Work required —
Look through the entries for the string "Spider", and copy each line that holds it.
-- Opening Marker --
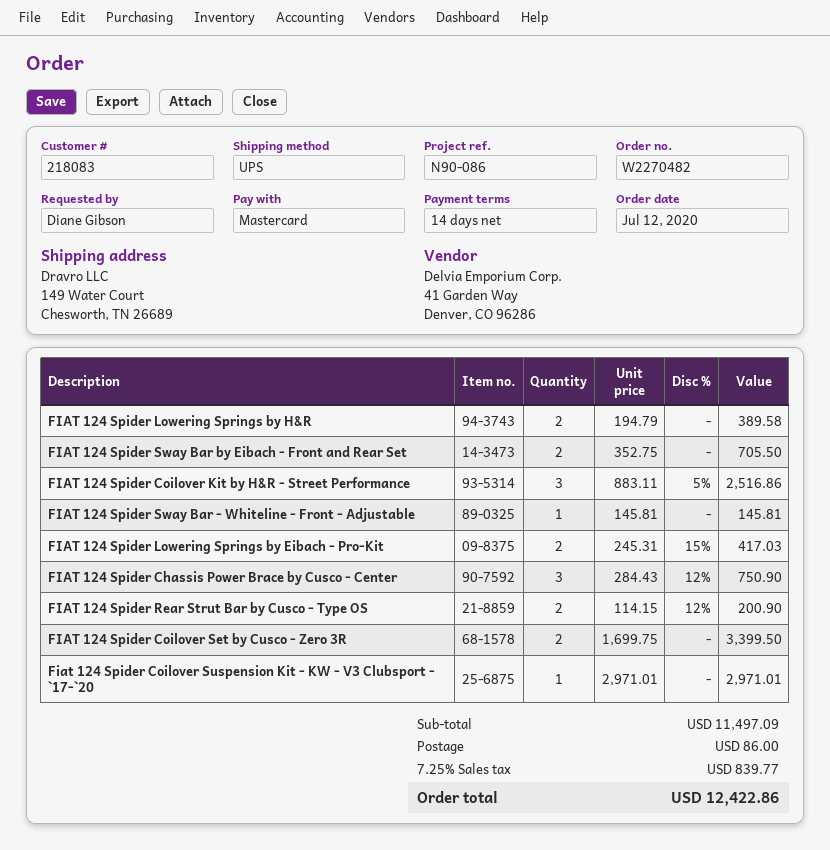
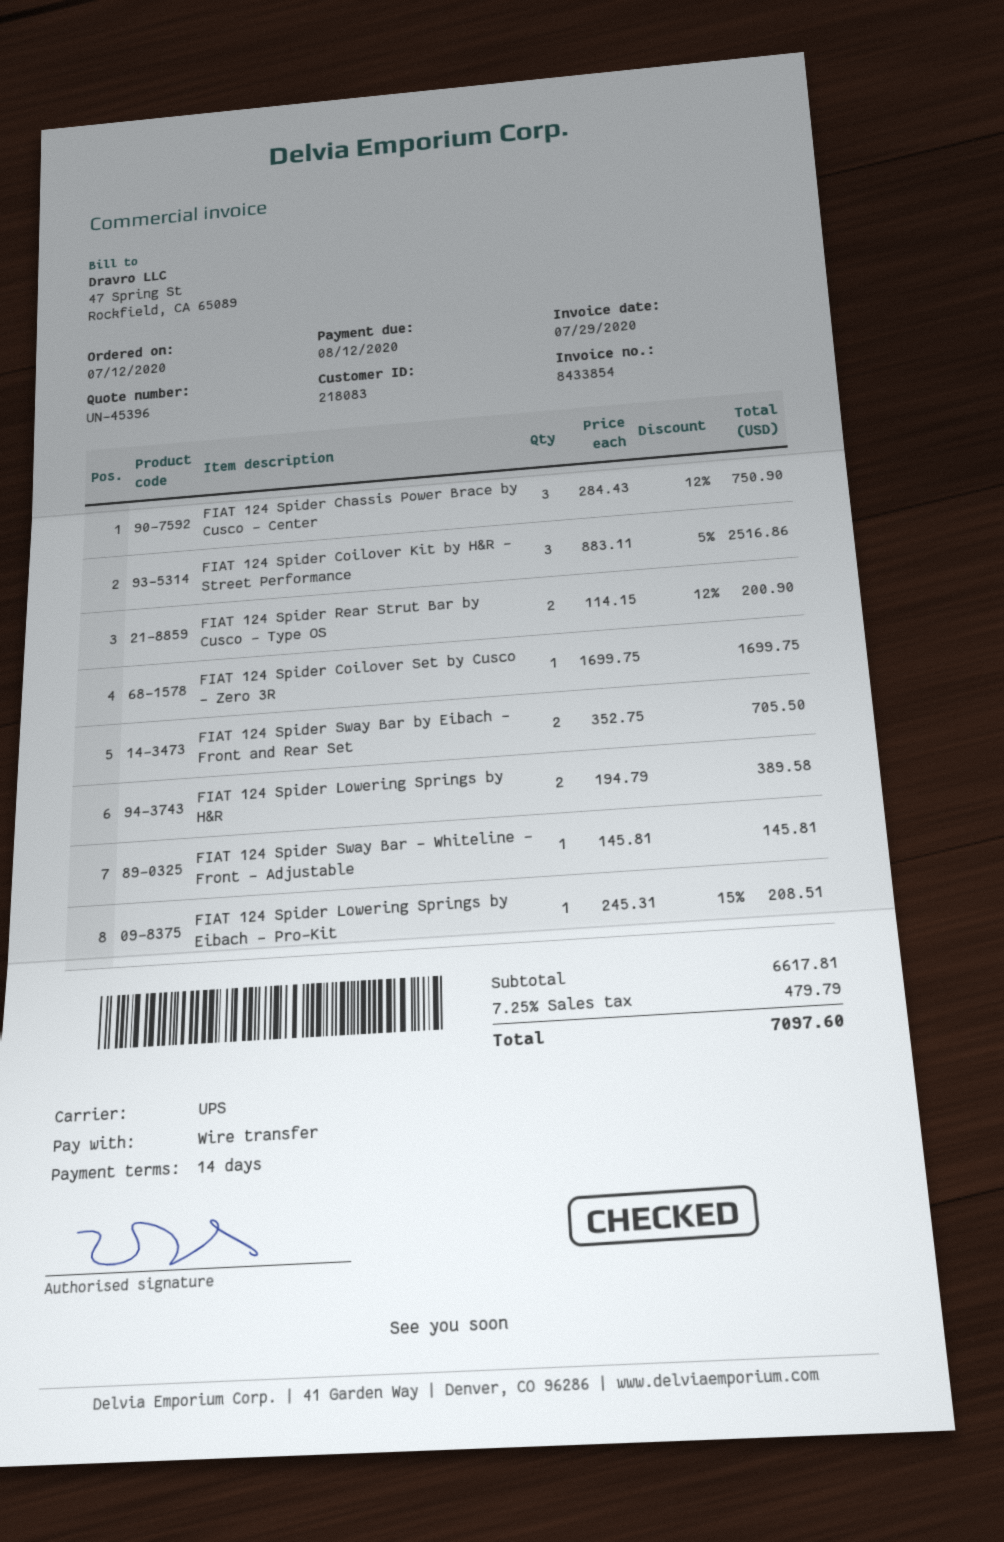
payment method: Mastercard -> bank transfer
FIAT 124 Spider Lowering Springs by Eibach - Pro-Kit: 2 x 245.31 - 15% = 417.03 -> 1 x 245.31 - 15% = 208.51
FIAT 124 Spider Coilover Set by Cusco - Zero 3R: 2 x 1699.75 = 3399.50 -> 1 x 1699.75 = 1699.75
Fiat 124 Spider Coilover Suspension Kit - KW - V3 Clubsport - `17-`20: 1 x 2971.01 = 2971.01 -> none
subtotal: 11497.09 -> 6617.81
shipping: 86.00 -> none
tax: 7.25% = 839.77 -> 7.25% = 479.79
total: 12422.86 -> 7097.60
-- Closing Marker --
Answer for this exercise —
FIAT 124 Spider Lowering Springs by Eibach - Pro-Kit: 2 x 245.31 - 15% = 417.03 -> 1 x 245.31 - 15% = 208.51
FIAT 124 Spider Coilover Set by Cusco - Zero 3R: 2 x 1699.75 = 3399.50 -> 1 x 1699.75 = 1699.75
Fiat 124 Spider Coilover Suspension Kit - KW - V3 Clubsport - `17-`20: 1 x 2971.01 = 2971.01 -> none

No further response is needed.